Nicholas Cusack (died 5 September 1299) was a thirteenth-century Bishop of Kildare and member of the Franciscan Order.

He belonged to a prominent Anglo-Irish family from County Meath, who were tenants-in-chief to Baron Skryne, and were later based mainly at Cushinstown, County Meath. Walter de Cusack of Gerrardstown (died 1334), the leading judge and military commander, was a cousin. Nicholas clearly regarded himself as an Englishman, and he was always hostile to the Gaelic Irish.

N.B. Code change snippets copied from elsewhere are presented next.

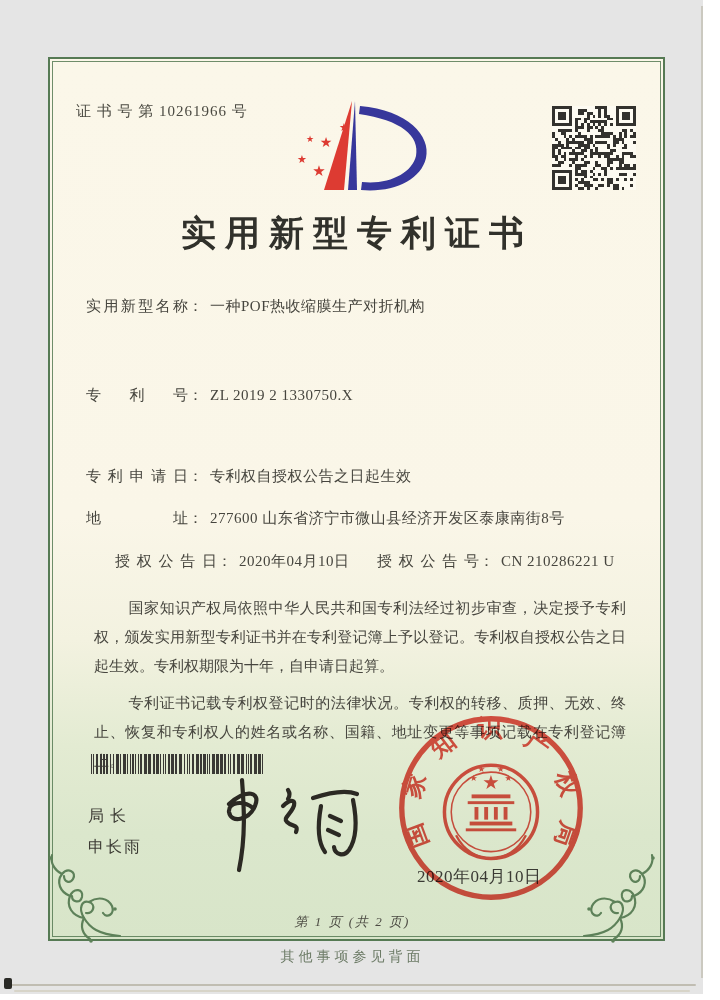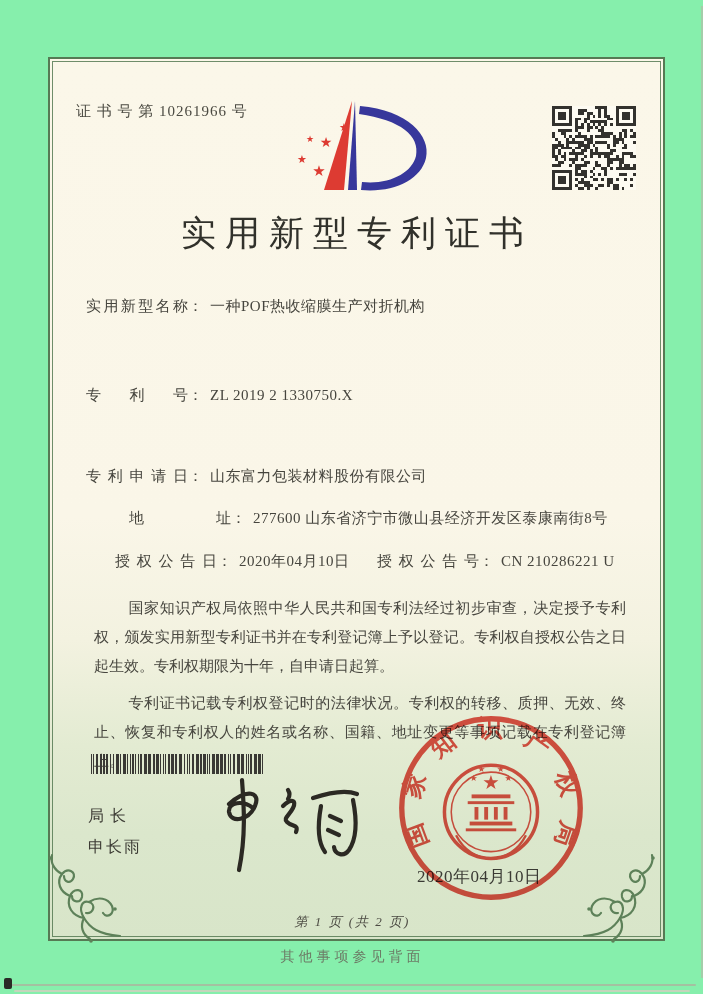--- a/index.html
+++ b/index.html
@@ -9,21 +9,21 @@
     --seal-red:#e2453a;
   }
   html,body{margin:0;padding:0;}
   body{
     width:720px;height:1000px;overflow:hidden;background:#ffffff;
     font-family:"Liberation Serif","DejaVu Serif",serif;color:var(--ink);
     position:relative;
   }
   .paper{
     position:absolute;left:0;top:0;width:703px;height:994px;
-    background:#86efac;
+    background:#e5e5e5;
   }
   .scan-edge-r{position:absolute;left:701px;top:6px;width:2px;height:972px;background:#b9b5a6;opacity:.6;}
   .scan-edge-b1{position:absolute;left:8px;top:984px;width:688px;height:2px;background:#b0ac9d;opacity:.7;border-radius:2px;}
   .scan-edge-b2{position:absolute;left:14px;top:990px;width:676px;height:2px;background:#d3cfc0;opacity:.8;border-radius:2px;}
   .scan-dot{position:absolute;left:4px;top:978px;width:8px;height:11px;background:#2a2a26;border-radius:2px;}
 
   .frame{
     position:absolute;left:48px;top:57px;width:613px;height:880px;
     border:2px solid var(--green);
     background:linear-gradient(180deg,#fbf7e9 0%,#faf6e8 52%,#f3f2e0 66%,#e3ebd2 78%,#dbe7cc 88%,#d8e5c9 100%);
@@ -37,28 +37,28 @@
   .corner-ornament.br{left:580px;top:852px;}
 
   .cert-no{
     position:absolute;left:76px;top:102px;font-size:15px;letter-spacing:1px;color:#4b4a42;
   }
   .logo{position:absolute;left:266px;top:95px;width:186px;height:104px;}
   .qr{position:absolute;left:552px;top:106px;width:84px;height:84px;}
 
   .doc-title{
     position:absolute;left:50px;top:210px;width:605px;text-align:center;
-    font-size:35px;font-weight:400;letter-spacing:9px;color:#31312b;text-indent:9px;
+    font-size:35px;font-weight:700;letter-spacing:9px;color:#31312b;text-indent:9px;
   }
   .frow{position:absolute;left:86px;width:560px;font-size:15px;color:#46453e;white-space:nowrap;}
   .flabel{display:inline-block;width:102px;text-align:justify;text-align-last:justify;vertical-align:top;}
   .fcolon{display:inline-block;}
   .fvalue{display:inline-block;margin-left:7px;letter-spacing:.5px;}
   .r1{top:297px;} .r2{top:347px;} .r3{top:386px;} .r4{top:425px;}
-  .r5{top:467px;} .r6{top:509px;margin-left:43px;} .r7{top:552px;margin-left:29px;}
+  .r5{top:467px;} .r6{top:509px;} .r7{top:552px;margin-left:29px;}
   .cell2{position:absolute;left:262px;top:0;}
 
   .body-text{
     position:absolute;left:86px;top:586px;width:548px;
     font-size:15px;line-height:29px;text-align:justify;color:#47463f;
   }
   .body-text p{margin:8px;text-indent:2.3em;}
 
   .barcode{position:absolute;left:90px;top:753px;width:178px;height:22px;}
 
@@ -435,21 +435,21 @@
 
   <div class="doc-title">实用新型专利证书</div>
 
   <div class="frow r1">
     <span class="flabel">实用新型名称</span><span class="fcolon">：</span><span class="fvalue">一种POF热收缩膜生产对折机构</span>
   </div>
   <div class="frow r3">
     <span class="flabel">专利号</span><span class="fcolon">：</span><span class="fvalue">ZL 2019 2 1330750.X</span>
   </div>
   <div class="frow r5">
-    <span class="flabel">专利申请日</span><span class="fcolon">：</span><span class="fvalue">山东富力包装材料股份有限公司</span>
+    <span class="flabel">专利申请日</span><span class="fcolon">：</span><span class="fvalue">专利权自授权公告之日起生效</span>
   </div>
   <div class="frow r6">
     <span class="flabel">地址</span><span class="fcolon">：</span><span class="fvalue">277600 山东省济宁市微山县经济开发区泰康南街8号</span>
   </div>
   <div class="frow r7">
     <span>
       <span class="flabel">授权公告日</span><span class="fcolon">：</span><span class="fvalue">2020年04月10日</span>
     </span>
     <span class="cell2">
       <span class="flabel">授权公告号</span><span class="fcolon">：</span><span class="fvalue">CN 210286221 U</span>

After the death of Bishop Simon of Kilkenny in 1272, divisions in the Chapter led to a seven-year vacancy in the See of Kildare, the Chapter being split over the rival claims of the Dean of Kildare and the Treasurer. Finally, Nicholas was chosen as Bishop in November 1279. Being conveniently in England, where he enjoyed an extended stay, he petitioned King Edward I of England to grant him the temporalities of the See.

As bishop, he is chiefly remembered for his warning to the King in 1284/5 of the disloyalty of Irish monks, to whom he was deeply hostile. He warned that the monks were meeting with the native Irish rulers in secret and assuring them that it was a lawful and Godly act to attack the English colony.

In 1291, he was involved in controversy, when a number of other bishops presented a list of grievances to the King about his taxation demands. The following year he and the Bishop of Meath, Thomas St Leger, were chosen to collect the papal tax granted by Pope Nicholas III to the King for the relief of the Holy Land.

In his last years, he clashed several times with William de Vesci, the Justiciar of Ireland, and his subordinate official Thomas Darcy, Seneschal of Kildare. The clashes were over the extent of William's private rights and privileges as Lord of the liberty of County Kildare, which he had inherited from his mother, Agnes de Ferrers, who was one of the Marshal co-heiresses. These disputes do not seem to have been related to the numerous complaints about William's maladministration as Justiciar, which led to his removal in 1294.

Nicholas died on 5 September 1299 and was buried in Kildare Cathedral.